Screenshot and code edit data:
======

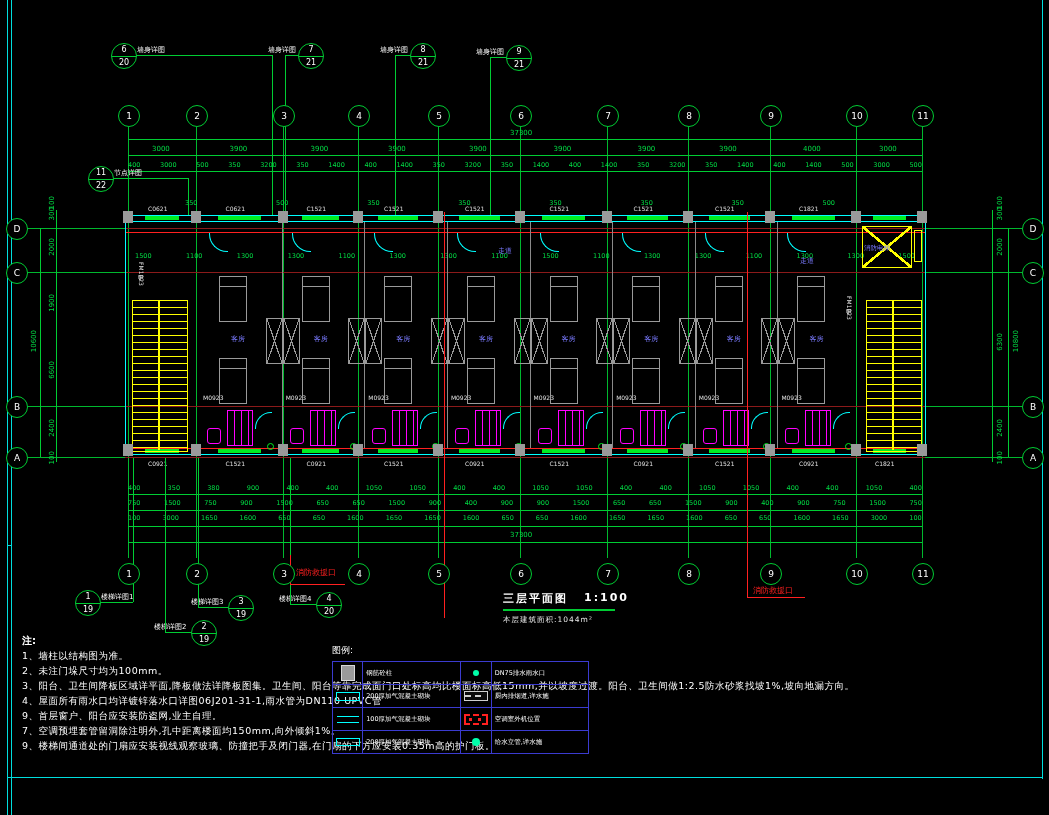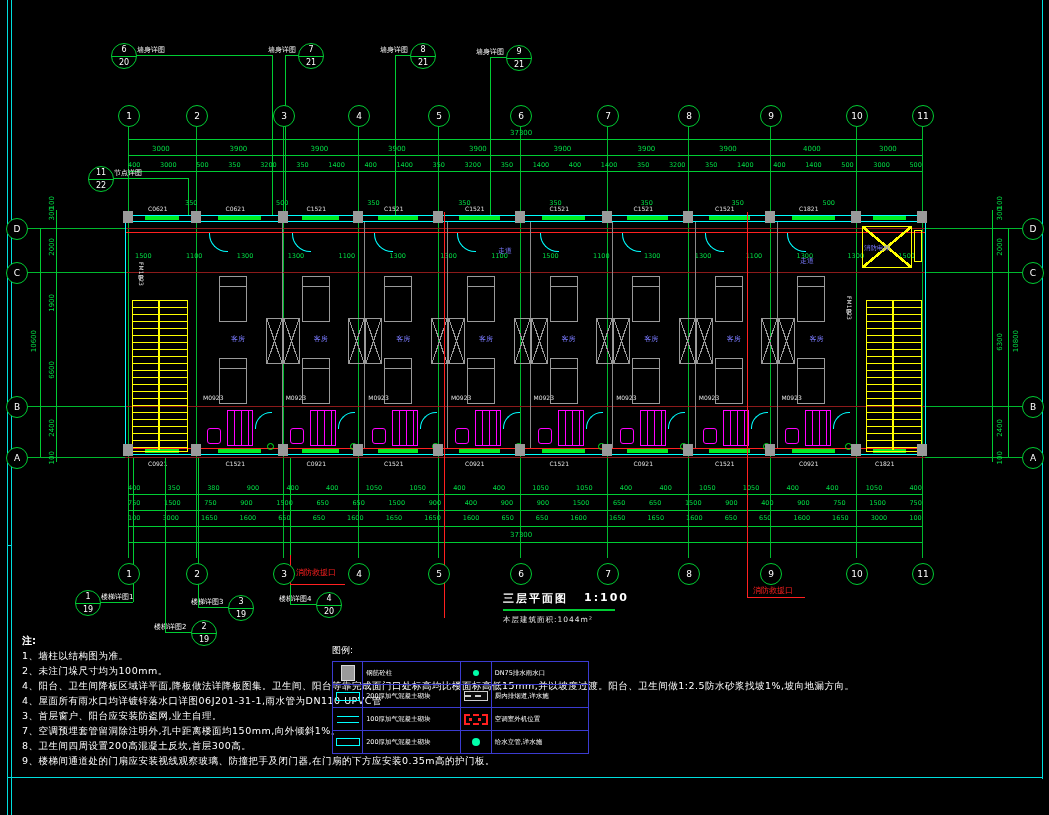--- a/index.html
+++ b/index.html
@@ -555,7 +555,7 @@
     <div id="notes-list">
         <div class="note-item">1、墙柱以结构图为准。</div>
         <div class="note-item">2、未注门垛尺寸均为100mm。</div>
-        <div class="note-item">4、阳台、卫生间降板区域详平面,降板做法详降板图集。卫生间、阳台等靠完成面门口处标高均比楼面标高低15mm,并以坡度过渡。阳台、卫生间做1:2.5防水砂浆找坡1%,坡向地漏方向。</div>
+        <div class="note-item">3、阳台、卫生间降板区域详平面,降板做法详降板图集。卫生间、阳台等靠完成面门口处标高均比楼面标高低15mm,并以坡度过渡。阳台、卫生间做1:2.5防水砂浆找坡1%,坡向地漏方向。</div>
         <div class="note-item">4、屋面所有雨水口均详镀锌落水口详图06J201-31-1,雨水管为DN110 UPVC管</div>
         <div class="note-item">3、首层窗户、阳台应安装防盗网,业主自理。</div>
         <div class="note-item">7、空调预埋套管留洞除注明外,孔中距离楼面均150mm,向外倾斜1%。</div>

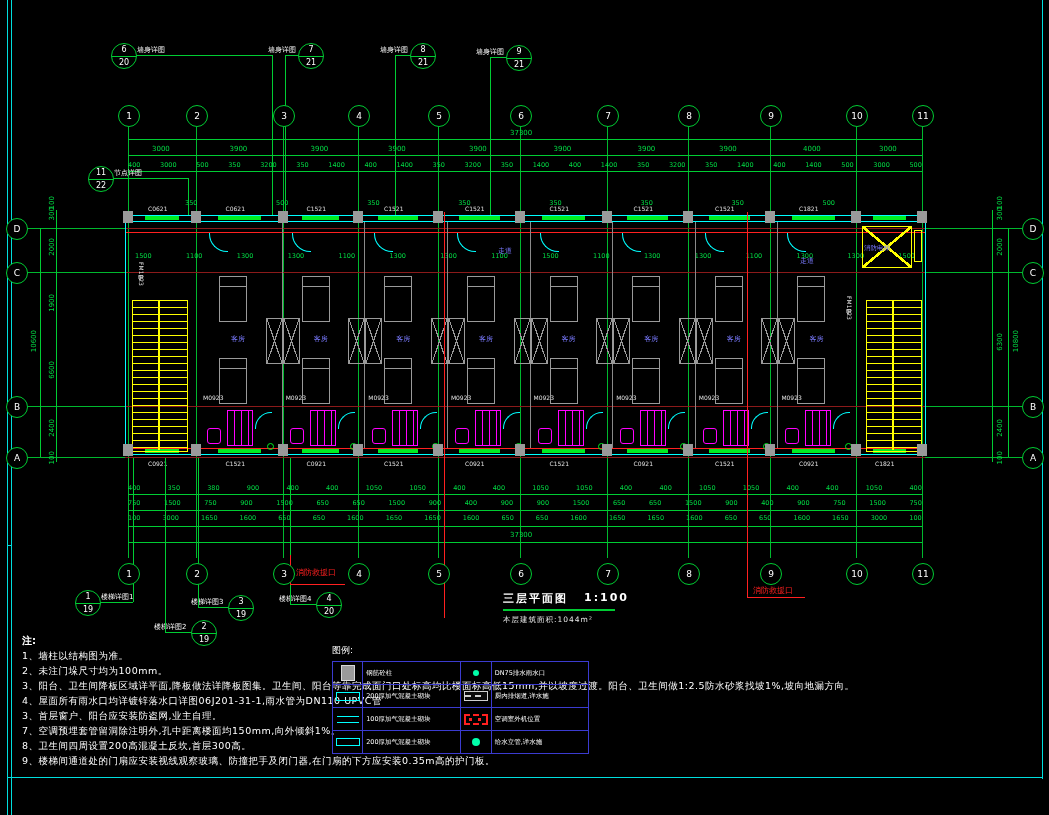--- a/index.html
+++ b/index.html
@@ -557,7 +557,7 @@
         <div class="note-item">2、未注门垛尺寸均为100mm。</div>
         <div class="note-item">3、阳台、卫生间降板区域详平面,降板做法详降板图集。卫生间、阳台等靠完成面门口处标高均比楼面标高低15mm,并以坡度过渡。阳台、卫生间做1:2.5防水砂浆找坡1%,坡向地漏方向。</div>
         <div class="note-item">4、屋面所有雨水口均详镀锌落水口详图06J201-31-1,雨水管为DN110 UPVC管</div>
-        <div class="note-item">3、首层窗户、阳台应安装防盗网,业主自理。</div>
+        <div class="note-item">9、首层窗户、阳台应安装防盗网,业主自理。</div>
         <div class="note-item">7、空调预埋套管留洞除注明外,孔中距离楼面均150mm,向外倾斜1%。</div>
         <div class="note-item">8、卫生间四周设置200高混凝土反坎,首层300高。</div>
         <div class="note-item">9、楼梯间通道处的门扇应安装视线观察玻璃、防撞把手及闭门器,在门扇的下方应安装0.35m高的护门板。</div>

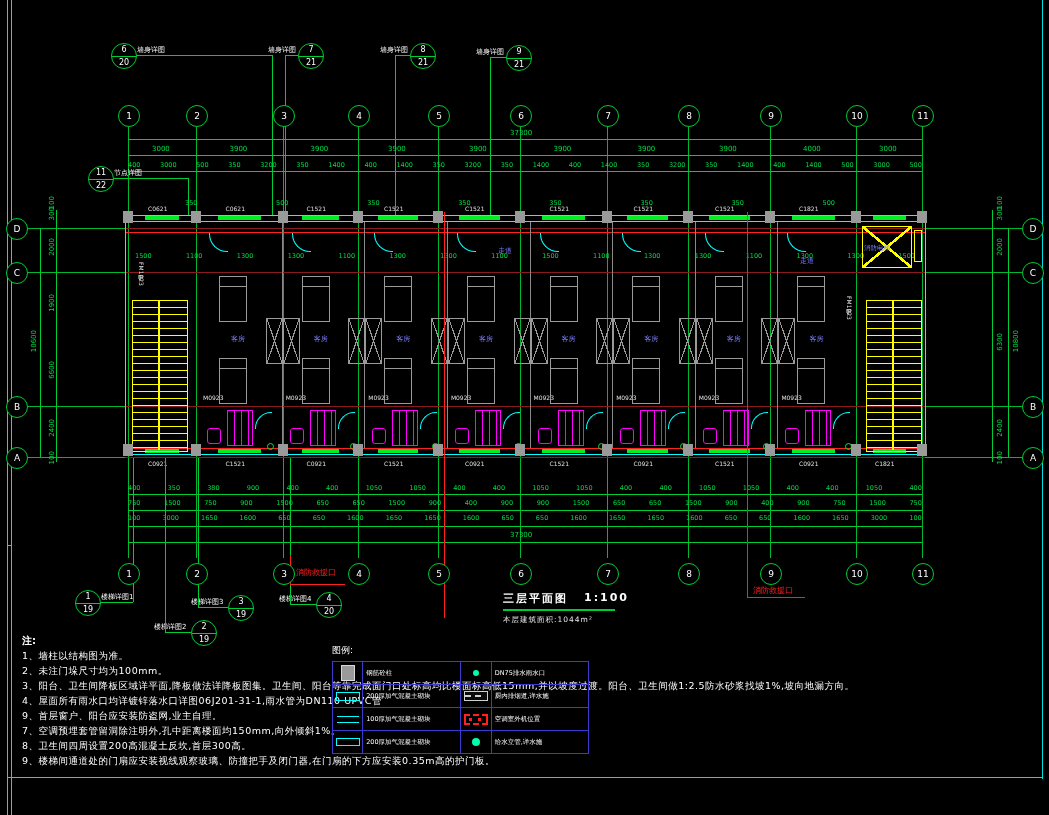--- a/index.html
+++ b/index.html
@@ -559,7 +559,6 @@
         <div class="note-item">4、屋面所有雨水口均详镀锌落水口详图06J201-31-1,雨水管为DN110 UPVC管</div>
         <div class="note-item">9、首层窗户、阳台应安装防盗网,业主自理。</div>
         <div class="note-item">7、空调预埋套管留洞除注明外,孔中距离楼面均150mm,向外倾斜1%。</div>
-        <div class="note-item">8、卫生间四周设置200高混凝土反坎,首层300高。</div>
         <div class="note-item">9、楼梯间通道处的门扇应安装视线观察玻璃、防撞把手及闭门器,在门扇的下方应安装0.35m高的护门板。</div>
       </div>
   </div>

======

Directions:
Please set down the data above exactly as given, leaving every picture out.

Written reply:
--- a/index.html
+++ b/index.html
@@ -555,7 +555,7 @@
     <div id="notes-list">
         <div class="note-item">1、墙柱以结构图为准。</div>
         <div class="note-item">2、未注门垛尺寸均为100mm。</div>
-        <div class="note-item">4、阳台、卫生间降板区域详平面,降板做法详降板图集。卫生间、阳台等靠完成面门口处标高均比楼面标高低15mm,并以坡度过渡。阳台、卫生间做1:2.5防水砂浆找坡1%,坡向地漏方向。</div>
+        <div class="note-item">3、阳台、卫生间降板区域详平面,降板做法详降板图集。卫生间、阳台等靠完成面门口处标高均比楼面标高低15mm,并以坡度过渡。阳台、卫生间做1:2.5防水砂浆找坡1%,坡向地漏方向。</div>
         <div class="note-item">4、屋面所有雨水口均详镀锌落水口详图06J201-31-1,雨水管为DN110 UPVC管</div>
         <div class="note-item">3、首层窗户、阳台应安装防盗网,业主自理。</div>
         <div class="note-item">7、空调预埋套管留洞除注明外,孔中距离楼面均150mm,向外倾斜1%。</div>

--- a/index.html
+++ b/index.html
@@ -557,7 +557,7 @@
         <div class="note-item">2、未注门垛尺寸均为100mm。</div>
         <div class="note-item">3、阳台、卫生间降板区域详平面,降板做法详降板图集。卫生间、阳台等靠完成面门口处标高均比楼面标高低15mm,并以坡度过渡。阳台、卫生间做1:2.5防水砂浆找坡1%,坡向地漏方向。</div>
         <div class="note-item">4、屋面所有雨水口均详镀锌落水口详图06J201-31-1,雨水管为DN110 UPVC管</div>
-        <div class="note-item">3、首层窗户、阳台应安装防盗网,业主自理。</div>
+        <div class="note-item">9、首层窗户、阳台应安装防盗网,业主自理。</div>
         <div class="note-item">7、空调预埋套管留洞除注明外,孔中距离楼面均150mm,向外倾斜1%。</div>
         <div class="note-item">8、卫生间四周设置200高混凝土反坎,首层300高。</div>
         <div class="note-item">9、楼梯间通道处的门扇应安装视线观察玻璃、防撞把手及闭门器,在门扇的下方应安装0.35m高的护门板。</div>

--- a/index.html
+++ b/index.html
@@ -559,7 +559,6 @@
         <div class="note-item">4、屋面所有雨水口均详镀锌落水口详图06J201-31-1,雨水管为DN110 UPVC管</div>
         <div class="note-item">9、首层窗户、阳台应安装防盗网,业主自理。</div>
         <div class="note-item">7、空调预埋套管留洞除注明外,孔中距离楼面均150mm,向外倾斜1%。</div>
-        <div class="note-item">8、卫生间四周设置200高混凝土反坎,首层300高。</div>
         <div class="note-item">9、楼梯间通道处的门扇应安装视线观察玻璃、防撞把手及闭门器,在门扇的下方应安装0.35m高的护门板。</div>
       </div>
   </div>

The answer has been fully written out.